Apple's latest iPhone lineup was a hit during the holidays

It helped the company hit an all-time quarterly revenue record.

We're not very far into 2020, but Apple is starting the year off with some strong financials. The company's Q1 2020 earnings release just crossed the wire, and the numbers here are significant: Apple reported a total of $91.8 billion in quarterly revenue, setting new all-time quarterly record in the process. As usual, iPhone sales ($55.9 billion) and Apple's services ($12.7 billion) were among the most notable contributors to the company's growth, but it's worth taking a closer look at what worked in Apple's favor going into 2020.

After all, Apple published an unusually harrowing earnings report around this time last year. iPhone sales had tanked mostly thanks to weak demand in China, which prompted the company to dial down its revenue guidance down around $5 billion. (The last time Apple had to pull off that maneuver was about 15 years ago.) Sure, the company still generated a total of $84.3 billion, but it was still a notable miss considering Apple was obviously hoping for another record-breaking quarter. So, what was different going into 2020?

iPhone 11 Pro

Better iPhones

The iPhone XR, XS and XS Max were good phones, but the 11, 11 Pro and 11 Pro Max wound up being more potent upgrades than we had expected. Battery life improvements, faster performance improved cameras — all of these contributed to devices that were likely easier to move than the models that came before it. As of November 2018, Apple no longer discloses how many iPhones (not to mention iPads and Macs) it sells in a given quarter, so it's difficult to get a sense of how many iPhone 11-series devices the company sold compared to other models. Still, CEO Tim Cook cited "strong demand" for the iPhone 11 and 11 Pro as the biggest reason for this earnings win, so these new models clearly blew the old ones out of the water. In fact, Apple reported the most iPhone sales revenue since in a holiday quarter since the iPhone X launched over two years ago, thanks mostly to the standard iPhone 11.

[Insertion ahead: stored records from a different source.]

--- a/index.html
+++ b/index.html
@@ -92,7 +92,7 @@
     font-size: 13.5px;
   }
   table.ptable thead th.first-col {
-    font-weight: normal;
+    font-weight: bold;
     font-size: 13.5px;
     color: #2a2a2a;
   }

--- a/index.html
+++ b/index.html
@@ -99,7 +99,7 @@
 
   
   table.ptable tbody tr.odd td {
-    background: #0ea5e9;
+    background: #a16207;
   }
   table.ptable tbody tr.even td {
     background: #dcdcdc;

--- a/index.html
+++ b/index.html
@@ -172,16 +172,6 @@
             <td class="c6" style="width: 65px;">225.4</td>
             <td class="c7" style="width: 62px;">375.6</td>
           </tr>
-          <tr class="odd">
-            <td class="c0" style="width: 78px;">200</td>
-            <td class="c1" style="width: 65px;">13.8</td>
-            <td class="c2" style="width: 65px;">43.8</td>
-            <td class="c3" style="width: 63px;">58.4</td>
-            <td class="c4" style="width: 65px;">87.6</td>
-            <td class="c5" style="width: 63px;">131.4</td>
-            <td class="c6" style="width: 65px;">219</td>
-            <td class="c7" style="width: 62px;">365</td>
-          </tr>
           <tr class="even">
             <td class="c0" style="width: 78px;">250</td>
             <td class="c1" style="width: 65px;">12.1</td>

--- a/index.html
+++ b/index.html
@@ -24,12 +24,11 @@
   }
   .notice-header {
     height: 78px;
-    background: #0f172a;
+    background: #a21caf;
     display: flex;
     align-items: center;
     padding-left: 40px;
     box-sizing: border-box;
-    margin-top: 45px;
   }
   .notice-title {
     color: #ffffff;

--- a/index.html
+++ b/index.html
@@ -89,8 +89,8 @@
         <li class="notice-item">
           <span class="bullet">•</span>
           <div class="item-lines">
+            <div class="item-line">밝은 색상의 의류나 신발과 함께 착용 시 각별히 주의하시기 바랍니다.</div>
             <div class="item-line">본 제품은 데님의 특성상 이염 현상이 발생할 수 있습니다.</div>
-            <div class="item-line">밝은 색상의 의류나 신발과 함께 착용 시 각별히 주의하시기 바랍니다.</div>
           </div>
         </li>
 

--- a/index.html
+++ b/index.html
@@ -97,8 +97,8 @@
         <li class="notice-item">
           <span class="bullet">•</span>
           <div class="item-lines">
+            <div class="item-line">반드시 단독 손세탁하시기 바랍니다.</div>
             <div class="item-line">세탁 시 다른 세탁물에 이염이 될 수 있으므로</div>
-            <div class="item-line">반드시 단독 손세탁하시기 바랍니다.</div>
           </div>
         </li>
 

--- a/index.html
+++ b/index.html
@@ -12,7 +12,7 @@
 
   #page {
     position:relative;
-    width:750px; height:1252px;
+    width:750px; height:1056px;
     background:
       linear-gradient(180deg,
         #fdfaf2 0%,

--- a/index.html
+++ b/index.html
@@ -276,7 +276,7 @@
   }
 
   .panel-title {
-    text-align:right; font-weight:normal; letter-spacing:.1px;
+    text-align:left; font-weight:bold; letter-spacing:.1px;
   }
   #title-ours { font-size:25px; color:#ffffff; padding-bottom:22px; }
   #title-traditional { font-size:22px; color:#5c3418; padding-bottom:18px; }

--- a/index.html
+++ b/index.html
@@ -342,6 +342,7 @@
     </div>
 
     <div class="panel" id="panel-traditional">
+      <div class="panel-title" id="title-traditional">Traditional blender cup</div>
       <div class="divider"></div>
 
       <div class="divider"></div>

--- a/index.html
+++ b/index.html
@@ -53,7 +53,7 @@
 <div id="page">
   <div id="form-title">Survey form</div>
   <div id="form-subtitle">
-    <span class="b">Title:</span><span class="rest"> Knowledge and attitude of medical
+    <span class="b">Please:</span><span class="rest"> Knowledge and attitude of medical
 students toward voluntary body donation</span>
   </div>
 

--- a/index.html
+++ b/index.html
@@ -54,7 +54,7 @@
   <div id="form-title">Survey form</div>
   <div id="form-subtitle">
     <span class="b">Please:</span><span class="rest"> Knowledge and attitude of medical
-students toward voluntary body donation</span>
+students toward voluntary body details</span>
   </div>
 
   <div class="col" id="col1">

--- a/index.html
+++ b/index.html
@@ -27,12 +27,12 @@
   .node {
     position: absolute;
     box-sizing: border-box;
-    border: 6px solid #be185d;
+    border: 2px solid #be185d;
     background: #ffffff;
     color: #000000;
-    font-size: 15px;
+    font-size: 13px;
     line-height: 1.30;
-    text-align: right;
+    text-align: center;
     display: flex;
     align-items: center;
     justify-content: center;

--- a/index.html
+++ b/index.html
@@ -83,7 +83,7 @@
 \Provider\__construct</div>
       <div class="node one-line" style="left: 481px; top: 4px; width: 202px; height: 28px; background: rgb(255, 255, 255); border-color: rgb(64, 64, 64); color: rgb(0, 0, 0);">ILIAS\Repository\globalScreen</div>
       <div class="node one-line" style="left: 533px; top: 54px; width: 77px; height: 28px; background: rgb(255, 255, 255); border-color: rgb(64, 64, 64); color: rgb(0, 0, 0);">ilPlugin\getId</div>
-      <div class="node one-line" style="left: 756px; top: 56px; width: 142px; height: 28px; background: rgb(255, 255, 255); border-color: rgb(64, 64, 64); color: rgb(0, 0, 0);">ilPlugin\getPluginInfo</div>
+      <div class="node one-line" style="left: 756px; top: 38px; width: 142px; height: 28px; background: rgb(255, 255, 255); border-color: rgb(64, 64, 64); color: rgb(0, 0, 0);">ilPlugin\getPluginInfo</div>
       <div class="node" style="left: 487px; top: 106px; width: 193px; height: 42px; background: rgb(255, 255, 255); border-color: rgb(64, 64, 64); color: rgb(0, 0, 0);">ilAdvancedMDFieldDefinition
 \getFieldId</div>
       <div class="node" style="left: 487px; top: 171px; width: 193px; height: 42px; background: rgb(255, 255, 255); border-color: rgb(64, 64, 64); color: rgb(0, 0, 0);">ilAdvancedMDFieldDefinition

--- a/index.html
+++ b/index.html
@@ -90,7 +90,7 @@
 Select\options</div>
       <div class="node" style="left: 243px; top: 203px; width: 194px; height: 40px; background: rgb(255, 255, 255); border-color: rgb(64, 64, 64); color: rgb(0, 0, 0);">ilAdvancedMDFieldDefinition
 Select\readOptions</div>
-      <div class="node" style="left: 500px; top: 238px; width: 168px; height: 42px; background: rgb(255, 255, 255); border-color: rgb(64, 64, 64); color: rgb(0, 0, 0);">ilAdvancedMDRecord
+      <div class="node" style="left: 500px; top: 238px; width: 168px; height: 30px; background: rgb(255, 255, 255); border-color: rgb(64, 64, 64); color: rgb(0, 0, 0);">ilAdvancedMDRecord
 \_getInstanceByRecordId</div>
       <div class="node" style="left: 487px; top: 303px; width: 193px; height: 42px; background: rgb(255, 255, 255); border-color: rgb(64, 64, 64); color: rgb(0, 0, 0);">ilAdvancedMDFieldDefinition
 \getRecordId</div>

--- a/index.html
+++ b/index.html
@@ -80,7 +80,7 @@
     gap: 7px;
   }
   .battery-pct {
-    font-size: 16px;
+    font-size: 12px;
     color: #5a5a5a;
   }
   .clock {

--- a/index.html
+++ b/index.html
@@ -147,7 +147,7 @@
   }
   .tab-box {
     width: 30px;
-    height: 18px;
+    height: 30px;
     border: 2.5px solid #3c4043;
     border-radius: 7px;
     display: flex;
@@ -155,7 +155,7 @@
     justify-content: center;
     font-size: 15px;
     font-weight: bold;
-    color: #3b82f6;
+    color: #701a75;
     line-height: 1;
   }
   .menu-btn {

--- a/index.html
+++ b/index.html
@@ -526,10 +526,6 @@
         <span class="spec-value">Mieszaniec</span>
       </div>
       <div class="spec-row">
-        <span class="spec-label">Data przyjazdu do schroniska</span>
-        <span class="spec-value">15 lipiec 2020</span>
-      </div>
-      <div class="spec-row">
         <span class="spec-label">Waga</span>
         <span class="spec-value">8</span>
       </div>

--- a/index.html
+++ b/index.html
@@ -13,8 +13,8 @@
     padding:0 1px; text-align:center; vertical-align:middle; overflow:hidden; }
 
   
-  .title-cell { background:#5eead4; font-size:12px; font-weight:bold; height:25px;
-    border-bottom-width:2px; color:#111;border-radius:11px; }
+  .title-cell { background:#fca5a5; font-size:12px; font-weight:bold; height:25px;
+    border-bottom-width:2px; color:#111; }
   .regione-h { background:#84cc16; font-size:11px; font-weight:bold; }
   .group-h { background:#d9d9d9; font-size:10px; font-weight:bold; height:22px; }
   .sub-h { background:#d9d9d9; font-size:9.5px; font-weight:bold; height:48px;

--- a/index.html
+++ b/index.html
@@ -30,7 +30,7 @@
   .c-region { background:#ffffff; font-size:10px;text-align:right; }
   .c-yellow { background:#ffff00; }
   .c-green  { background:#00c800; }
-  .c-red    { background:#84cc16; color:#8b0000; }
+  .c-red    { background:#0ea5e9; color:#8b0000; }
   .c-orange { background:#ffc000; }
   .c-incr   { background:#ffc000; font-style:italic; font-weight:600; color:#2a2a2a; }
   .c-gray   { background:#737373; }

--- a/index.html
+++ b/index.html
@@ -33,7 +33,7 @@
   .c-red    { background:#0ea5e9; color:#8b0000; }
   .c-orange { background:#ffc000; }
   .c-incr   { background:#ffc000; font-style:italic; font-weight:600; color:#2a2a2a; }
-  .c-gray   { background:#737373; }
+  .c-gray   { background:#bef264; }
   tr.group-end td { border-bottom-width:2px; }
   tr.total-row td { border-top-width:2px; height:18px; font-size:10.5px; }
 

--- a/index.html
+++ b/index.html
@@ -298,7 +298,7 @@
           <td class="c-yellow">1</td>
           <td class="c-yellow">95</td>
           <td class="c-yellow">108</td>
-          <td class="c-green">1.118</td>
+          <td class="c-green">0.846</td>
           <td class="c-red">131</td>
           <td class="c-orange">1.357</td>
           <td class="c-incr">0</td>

The rest of Apple's hardware story this quarter was a mixed bag: Its combined Wearables and Home segment surged 37 percent year-over-year, presumably fueled by the Apple Watch and the company's slate of wireless headphones. (While it gets lumped into the same basket as those other devices, it's hard to imagine the HomePod making much of a financial dent this time.) Meanwhile, Mac and iPad sales sagged this quarter -- looks like the pricey revamps and refreshed basic models didn't move the needle much during the holidays. That's fine, though: Apple's success still hinges on the iPhone, and the company's work on those 2019 models clearly paid off.

Other markets making up for China

As mentioned, China was Apple's biggest sore spot last year, but the sales situation there seemed to stabilize over time. It's still not quite what it used to be, though: The Greater China region accounted for $13.58 billion in this quarter, which really isn't that much more than it generated for Apple during last year's bum quarter. Instead, more established markets like the Americas and Europe did the lion's share of Apple shopping over the past three months -- the people in former spent more than $4 billion more on Apple products than it did the year before, while folks in Europe spent about $3 billion more. While that shopping shift worked out to Apple's benefit for now, you can bet that it won't give up on currying favor with Chinese consumers any time soon -- the upsides are just too good.

With all that said, we might see Apple's economic relationship with China remain tense because of a hot news topic. A Nikkei report published this past October suggested Apple was leaning on manufacturing partners to ramp up production of the iPhone 11 and a new, lower-cost iPhone expected to debut this Spring. Those plans, however, might be derailed by a troubling coronavirus outbreak that prompted the Chinese government to enact travel bans and quarantine millions of citizens. The impact on these infections on China's economy, and particularly its manufacturing sector, remain to be seen.

What about services?

As mentioned earlier, Apple's fortunes still rise and fall because of the iPhone, but it's working on becoming less reliant on smartphones for success. Tim Cook noted in the earnings release that Apple's services business also hit an all-time record, raking in a total of $12.7 billion. He also added on the customary earnings call that just about every Apple service, from iCloud to the App Store saw double-digit growth. In other words, Apple's work is working... if perhaps not as fast as the company would like.

At this point, it's hard to say what -- if any -- ceiling to expect for Apple's services revenue. That's especially true when you consider that one of the company's flagship offerings -- Apple TV+ -- isn't fully represented in today's results. The streaming service costs $4.99/month, but Apple offered a year's worth of access for free to anyone who purchased a new iPhone, iPad, Apple TV, iPod Touch or Mac beginning in 2019. The company could be looking at a significant uptick in services revenue once those free accounts convert into paid ones — that is, unless streaming fatigue sets in and people cancel Apple TV+ before their free years are up.